In this episode of Black Iron Radio, Morgan sat down with coaches Ryann and Nic to go over both the tried-and-true foundations of sleep hygiene and some of the newer, emerging research on what actually helps.

The Basics: What We Already Know

A lot of what we talk about with sleep hygiene comes back to two things: schedule and environment. Both are connected to your circadian rhythm, your body's internal 24-hour clock. The control center lives in the suprachiasmatic nucleus in your hypothalamus, and it regulates everything from melatonin and cortisol levels to body temperature, mostly in response to light and dark signals from your environment.

There's a fascinating study from 1938 called the Mammoth Cave study, where two researchers locked themselves in a cave for about 30 days to see what would happen to their sleep schedule without any light or dark cues. They managed to shift their sleep patterns to a 25 or 26-hour day, but certain physiological markers like body temperature remained consistent on a 24-hour cycle no matter what. Some of this rhythm is intrinsic. But a lot of it is shaped by your environment, which is exactly where sleep hygiene comes in.

Darkness matters more than you think. Light coming in through your closed eyelids can suppress melatonin and spike cortisol. That tiny indicator light on your TV that you never notice during the day? In a dark room, it's basically a floodlight. Get the room as dark as you can, or use an eye mask.

Your body needs to cool down to sleep.
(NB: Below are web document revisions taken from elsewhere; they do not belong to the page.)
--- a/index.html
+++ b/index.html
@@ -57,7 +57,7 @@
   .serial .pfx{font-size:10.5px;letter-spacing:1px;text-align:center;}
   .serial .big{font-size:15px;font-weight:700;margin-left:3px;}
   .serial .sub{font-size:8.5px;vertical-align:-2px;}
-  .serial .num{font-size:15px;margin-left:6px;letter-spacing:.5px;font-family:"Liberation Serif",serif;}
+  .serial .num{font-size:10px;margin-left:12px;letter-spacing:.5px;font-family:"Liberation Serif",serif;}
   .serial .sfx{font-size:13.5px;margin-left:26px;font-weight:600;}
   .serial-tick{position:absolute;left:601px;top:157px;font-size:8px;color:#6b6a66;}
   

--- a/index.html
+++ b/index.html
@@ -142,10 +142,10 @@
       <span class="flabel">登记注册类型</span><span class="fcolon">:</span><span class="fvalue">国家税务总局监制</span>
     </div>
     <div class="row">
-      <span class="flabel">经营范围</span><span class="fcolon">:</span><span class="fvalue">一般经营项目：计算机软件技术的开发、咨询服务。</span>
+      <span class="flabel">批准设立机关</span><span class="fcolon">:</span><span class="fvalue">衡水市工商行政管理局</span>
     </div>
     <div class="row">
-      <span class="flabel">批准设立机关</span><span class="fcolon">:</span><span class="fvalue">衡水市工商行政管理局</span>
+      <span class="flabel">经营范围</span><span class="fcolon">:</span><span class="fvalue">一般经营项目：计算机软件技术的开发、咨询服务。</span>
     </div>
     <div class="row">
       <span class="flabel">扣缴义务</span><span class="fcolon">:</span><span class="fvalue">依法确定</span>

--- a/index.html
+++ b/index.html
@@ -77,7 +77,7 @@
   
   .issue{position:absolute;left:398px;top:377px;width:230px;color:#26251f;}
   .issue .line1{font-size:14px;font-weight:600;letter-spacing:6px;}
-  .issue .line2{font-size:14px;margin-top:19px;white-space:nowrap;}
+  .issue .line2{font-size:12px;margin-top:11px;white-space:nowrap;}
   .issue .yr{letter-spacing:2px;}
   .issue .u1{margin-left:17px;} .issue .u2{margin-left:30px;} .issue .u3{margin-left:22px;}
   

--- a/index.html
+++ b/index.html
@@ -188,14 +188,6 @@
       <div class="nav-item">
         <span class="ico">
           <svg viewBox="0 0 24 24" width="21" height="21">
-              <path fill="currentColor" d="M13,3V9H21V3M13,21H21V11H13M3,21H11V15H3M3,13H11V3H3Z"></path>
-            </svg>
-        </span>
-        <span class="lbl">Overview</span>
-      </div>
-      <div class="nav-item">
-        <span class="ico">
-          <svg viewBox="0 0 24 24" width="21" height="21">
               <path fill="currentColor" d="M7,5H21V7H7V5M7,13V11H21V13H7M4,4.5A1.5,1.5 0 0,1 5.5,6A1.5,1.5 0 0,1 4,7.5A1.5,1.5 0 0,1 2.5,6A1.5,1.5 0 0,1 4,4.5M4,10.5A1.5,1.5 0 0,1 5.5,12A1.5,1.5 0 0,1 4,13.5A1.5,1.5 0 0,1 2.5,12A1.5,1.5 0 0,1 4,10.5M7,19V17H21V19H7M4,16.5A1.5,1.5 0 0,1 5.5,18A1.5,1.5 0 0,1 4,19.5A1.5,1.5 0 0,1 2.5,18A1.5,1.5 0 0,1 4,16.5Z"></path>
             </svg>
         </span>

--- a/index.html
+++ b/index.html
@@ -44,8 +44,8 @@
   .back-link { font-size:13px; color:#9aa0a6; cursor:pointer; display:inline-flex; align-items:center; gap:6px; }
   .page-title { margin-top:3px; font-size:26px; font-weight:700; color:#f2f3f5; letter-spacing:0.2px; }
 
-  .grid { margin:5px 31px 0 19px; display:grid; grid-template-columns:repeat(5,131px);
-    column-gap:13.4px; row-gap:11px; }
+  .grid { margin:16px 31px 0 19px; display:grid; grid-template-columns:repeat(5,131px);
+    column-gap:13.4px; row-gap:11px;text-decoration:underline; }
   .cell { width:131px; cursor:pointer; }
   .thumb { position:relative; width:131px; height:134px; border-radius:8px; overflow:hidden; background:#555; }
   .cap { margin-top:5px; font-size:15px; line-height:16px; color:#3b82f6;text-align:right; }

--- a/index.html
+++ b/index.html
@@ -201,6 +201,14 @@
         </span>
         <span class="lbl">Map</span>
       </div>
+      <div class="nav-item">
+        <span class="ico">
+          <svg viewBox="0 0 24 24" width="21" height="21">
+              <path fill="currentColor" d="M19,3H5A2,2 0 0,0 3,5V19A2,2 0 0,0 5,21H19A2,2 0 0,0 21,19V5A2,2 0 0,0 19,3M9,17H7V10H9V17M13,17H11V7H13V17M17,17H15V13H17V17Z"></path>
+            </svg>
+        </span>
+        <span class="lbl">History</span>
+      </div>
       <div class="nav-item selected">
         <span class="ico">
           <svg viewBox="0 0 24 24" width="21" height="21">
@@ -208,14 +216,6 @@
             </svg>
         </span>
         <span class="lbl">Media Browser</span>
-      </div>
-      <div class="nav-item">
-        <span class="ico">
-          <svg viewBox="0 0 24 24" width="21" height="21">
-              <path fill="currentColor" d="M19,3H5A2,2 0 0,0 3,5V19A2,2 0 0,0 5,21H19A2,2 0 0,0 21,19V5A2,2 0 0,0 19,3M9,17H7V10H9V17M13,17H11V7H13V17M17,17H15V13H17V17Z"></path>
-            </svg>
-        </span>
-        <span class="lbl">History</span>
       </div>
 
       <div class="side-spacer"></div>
Core body temperature has to drop about two to three degrees to initiate deeper, more restorative sleep stages. A cooler room supports that process.

The phone is a two-problem situation. It emits blue light that suppresses melatonin, and it delivers an endless scroll of everything wrong with the world directly to your nervous system right before you're supposed to rest. Both things independently make sleep worse.
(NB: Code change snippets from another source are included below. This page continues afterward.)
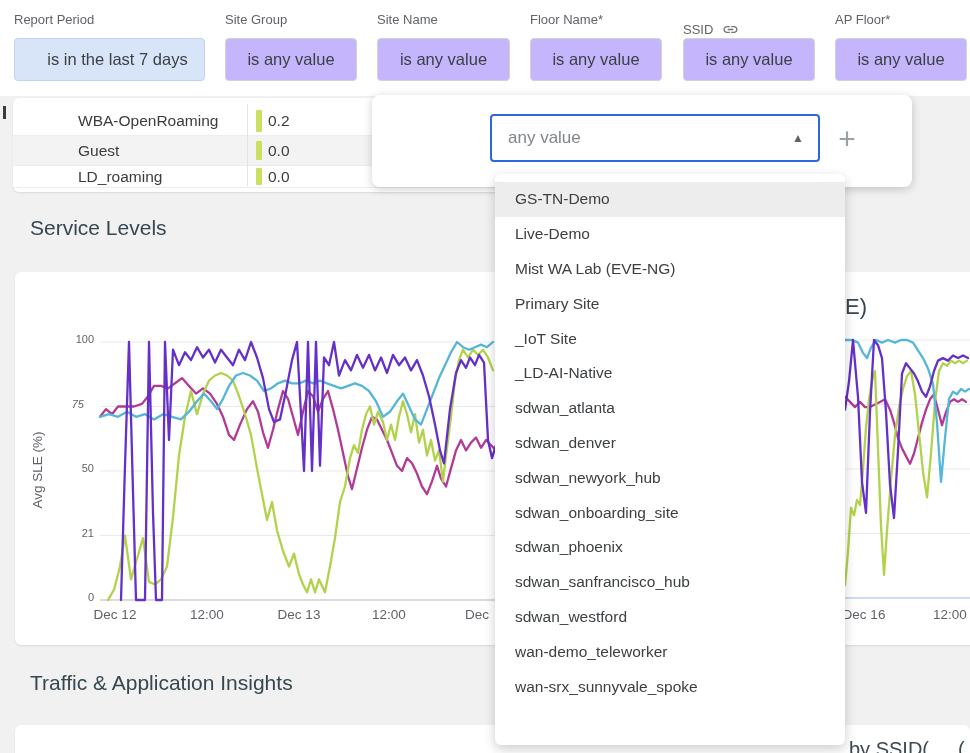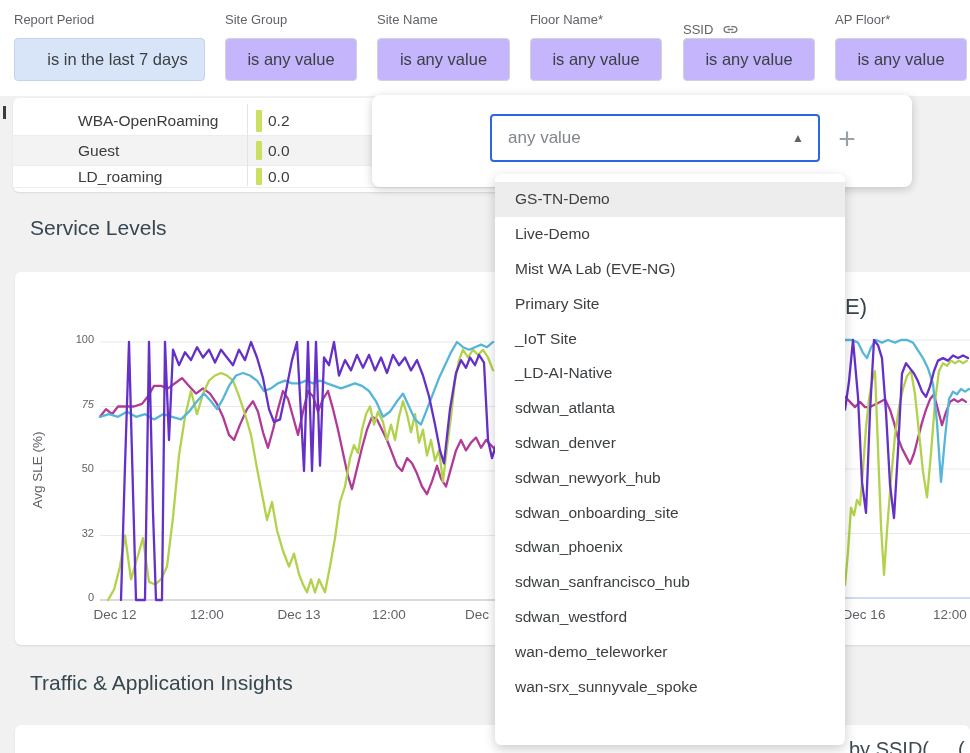--- a/index.html
+++ b/index.html
@@ -131,7 +131,7 @@
   <div class="ylab">Avg SLE (%)</div>
   <div id="leftYTicks">
       <div class="ytick" style="left: 54px; top: 333px;">100</div>
-      <div class="ytick" style="left: 54px; top: 397.5px; font-style: italic;">75</div>
+      <div class="ytick" style="left: 44px; top: 397.5px; font-style: italic;">75</div>
       <div class="ytick" style="left: 54px; top: 462px;">50</div>
       <div class="ytick" style="left: 54px; top: 526.5px;">32</div>
       <div class="ytick" style="left: 54px; top: 591px;">0</div>

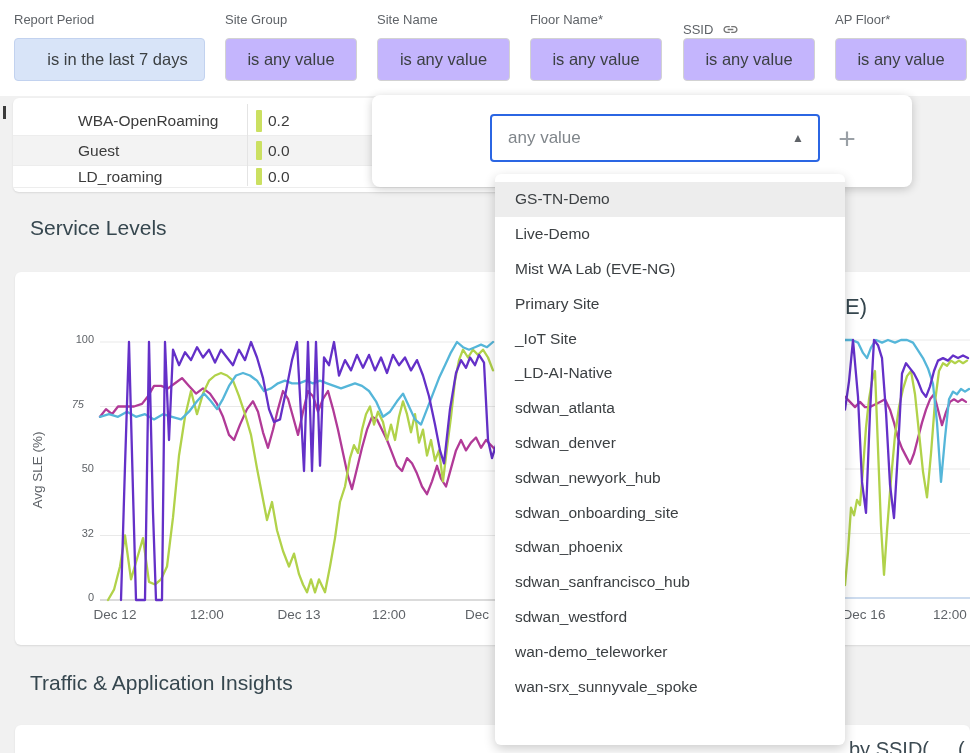--- a/index.html
+++ b/index.html
@@ -133,7 +133,7 @@
       <div class="ytick" style="left: 54px; top: 333px;">100</div>
       <div class="ytick" style="left: 44px; top: 397.5px; font-style: italic;">75</div>
       <div class="ytick" style="left: 54px; top: 462px;">50</div>
-      <div class="ytick" style="left: 54px; top: 526.5px;">32</div>
+      <div class="ytick" style="left: 54px; top: 526.5px;">21</div>
       <div class="ytick" style="left: 54px; top: 591px;">0</div>
     </div>
   <svg class="chart" id="leftChart" style="left:96px; top:330px;" width="410" height="292" viewBox="96 330 410 292">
Consistent sleep and wake times may matter more than total hours. This is a little bit of a hot take, but if you're a 10 PM to 6 AM person on weekdays and a 1 AM to 11 AM person on weekends, you're basically giving yourself jet lag on a weekly basis. Your body doesn't care that it's Saturday.

The Hot Shower Hack (Done Right)

Most people have heard that sleeping in a cool room helps. What's newer is research suggesting that a hot shower taken one to two hours before bed can actually support your body's natural temperature regulation process.

Here's why: in the evening, your body is already working to release heat, mostly through your hands and feet. A hot shower accelerates that cooling process. You get warm, your body responds by ramping up heat release, and by the time you're actually in bed, your temperature has dropped. The key is timing. If you shower and go straight to bed, you'll just be hot. You need that hour to an hour and a half for the swing to happen.

Ryan has tested this and found it didn't work great for her personally, since she tends to run warm. Her workaround: ending the shower with a minute or two at a cooler temperature, which gave her some of the benefits without the heat staying on too long. Think of it as a little contrast therapy.

For people who have to train late in the evening and don't have three hours to downregulate before bed, jumping into a hot shower right after the workout is a solid first move. Follow that with an easily digestible dinner, dim the lights, and aim for at least 90 minutes between finishing your training and getting into bed. That window is when cortisol should be actively declining and melatonin should start to rise.

Cortisol, Stress, and Why 3 AM Hits Different

Spanish has a word for it: madrugada. That limbo time between late night and early morning, roughly 2 to 4 AM, when your cortisol naturally starts to climb again. It's why so many people wake up during that window feeling inexplicably stressed or alert. You're not imagining it. You're just in your most sensitive sleep phase, and your nervous system is primed to respond to anything.

Healthy cortisol should peak 30 to 45 minutes after waking, then gradually decline through the day, hitting its lowest point around midnight. When that curve is flat, spiked, or inverted, sleep and stress both suffer.

A few common habits that wreck the curve:

Checking your phone first thing in the morning creates an immediate cortisol spike. Nic, who Ryann coached for a while, eventually moved his phone to another room entirely. Turns out he also started using an app called Brick that blocks social media during certain hours, so even when he picks up his phone, Instagram just doesn't open. That small moment of friction is enough to interrupt the automatic scroll reflex. As Morgan put it, it's a chemical. These platforms are designed to deliver quick dopamine hits, and your brain responds the same way whether the content makes you happy or not.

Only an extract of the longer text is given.